Beim Vergleich von Photovoltaik-Angeboten entsteht ein Mythos durch den Fokus auf den Preis pro Kilowattpeak allein. Aussagekräftiger ist der Blick auf Gesamtsystem, Ertragsannahmen, Ausrichtung, Verschattung, Garantien, Montagekonzept und Transparenz der Kalkulation. Wir raten, Angebote mit identischen Annahmen vergleichen zu lassen und Abweichungen bei Modulen, Wechselrichtern und Montageleistungen klar zu markieren.

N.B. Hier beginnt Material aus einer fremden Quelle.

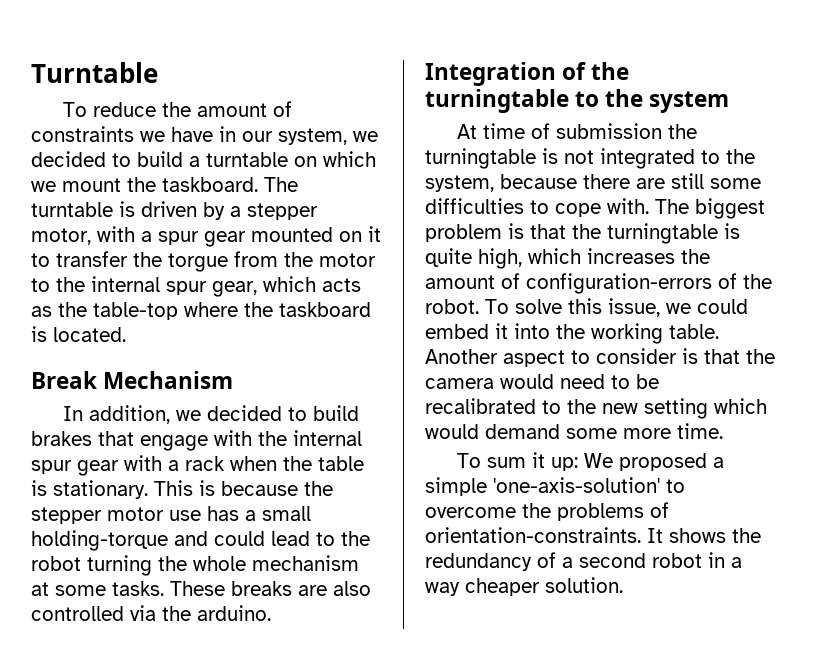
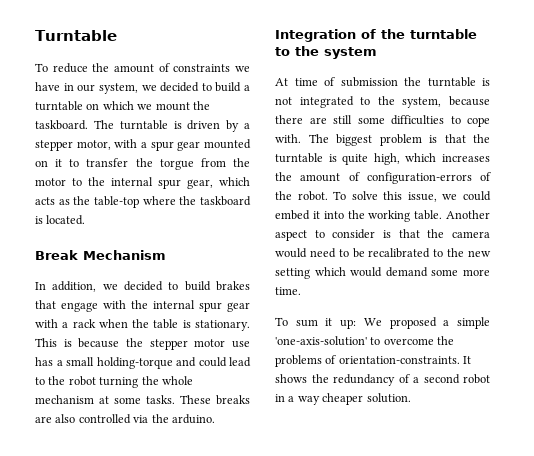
- Integration of the turningtable to the system
+ Integration of the turntable to the system
- At time of submission the turningtable is not integrated to the system, because there are still some difficulties to cope with.
+ At time of submission the turntable is not integrated to the system, because there are still some difficulties to cope with.
- The biggest problem is that the turningtable is quite high, which increases the amount of configuration-errors of the robot.
+ The biggest problem is that the turntable is quite high, which increases the amount of configuration-errors of the robot.

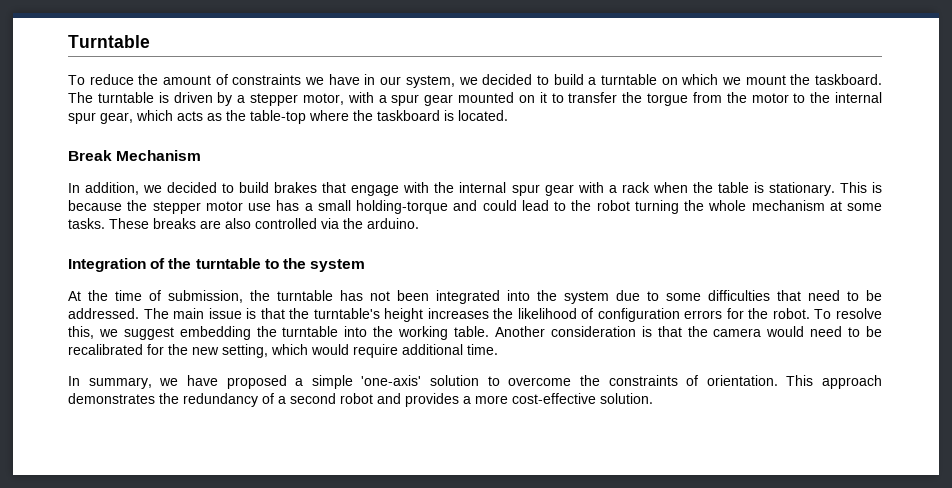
- At time of submission the turntable is not integrated to the system, because there are still some difficulties to cope with. The biggest problem is that the turntable is quite high, which increases the amount of configuration-errors of the robot. To solve this issue, we could embed it into the working table.
+ At the time of submission, the turntable has not been integrated into the system due to some difficulties that need to be addressed. The main issue is that the turntable's height increases the likelihood of configuration errors for the robot. To resolve this, we suggest embedding the turntable into the working table.
- Another aspect to consider is that the camera would need to be recalibrated to the new setting which would demand some more time.
- To sum it up: We proposed a simple 'one-axis-solution' to overcome the problems of orientation-constraints. It shows the redundancy of a second robot in a way cheaper solution.
+ Another consideration is that the camera would need to be recalibrated for the new setting, which would require additional time.
+ In summary, we have proposed a simple 'one-axis' solution to overcome the constraints of orientation. This approach demonstrates the redundancy of a second robot and provides a more cost-effective solution.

Stromspeicher werden teils als zwingend dargestellt, teils als grundsätzlich unnötig. In Wahrheit hängt die Wirtschaftlichkeit stark vom Verbrauchsprofil, der Tarifstruktur, der Anlagengröße und dem Ziel (Eigenverbrauch erhöhen, Lastspitzen glätten) ab. Praktisch ist eine Simulation mit realistischen Verbrauchsdaten und konservativen Annahmen, ergänzt um Hinweise zu Platzbedarf, Geräusch, Brandschutzkonzept und Wartung.

Sicheres Reisen mit Kindern wird oft auf Ausrüstung reduziert, obwohl Planung und klare Abläufe den größten Effekt haben. Hilfreich sind feste Pausen, kindgerechte Reisedokumente, eine Checkliste für Medikamente sowie das Vorabklären von Versicherungs- und Notfallkontakten ohne Panikkommunikation. Aus Betreiberperspektive ist entscheidend, Informationen so aufzubereiten, dass Familien sie schnell prüfen und an ihre Route anpassen können.

Übergreifend zeigt sich: Mythen verschwinden, wenn Begriffe präzisiert und Entscheidungen an den konkreten Alltag geknüpft werden. Wir setzen auf kurze Checks, nachvollziehbare Kriterien und das konsequente Dokumentieren von Annahmen. So werden Gesundheitsfragen, rechtliche Themen und Energieprojekte planbar, ohne mit Überversprechen oder unnötiger Komplexität zu arbeiten.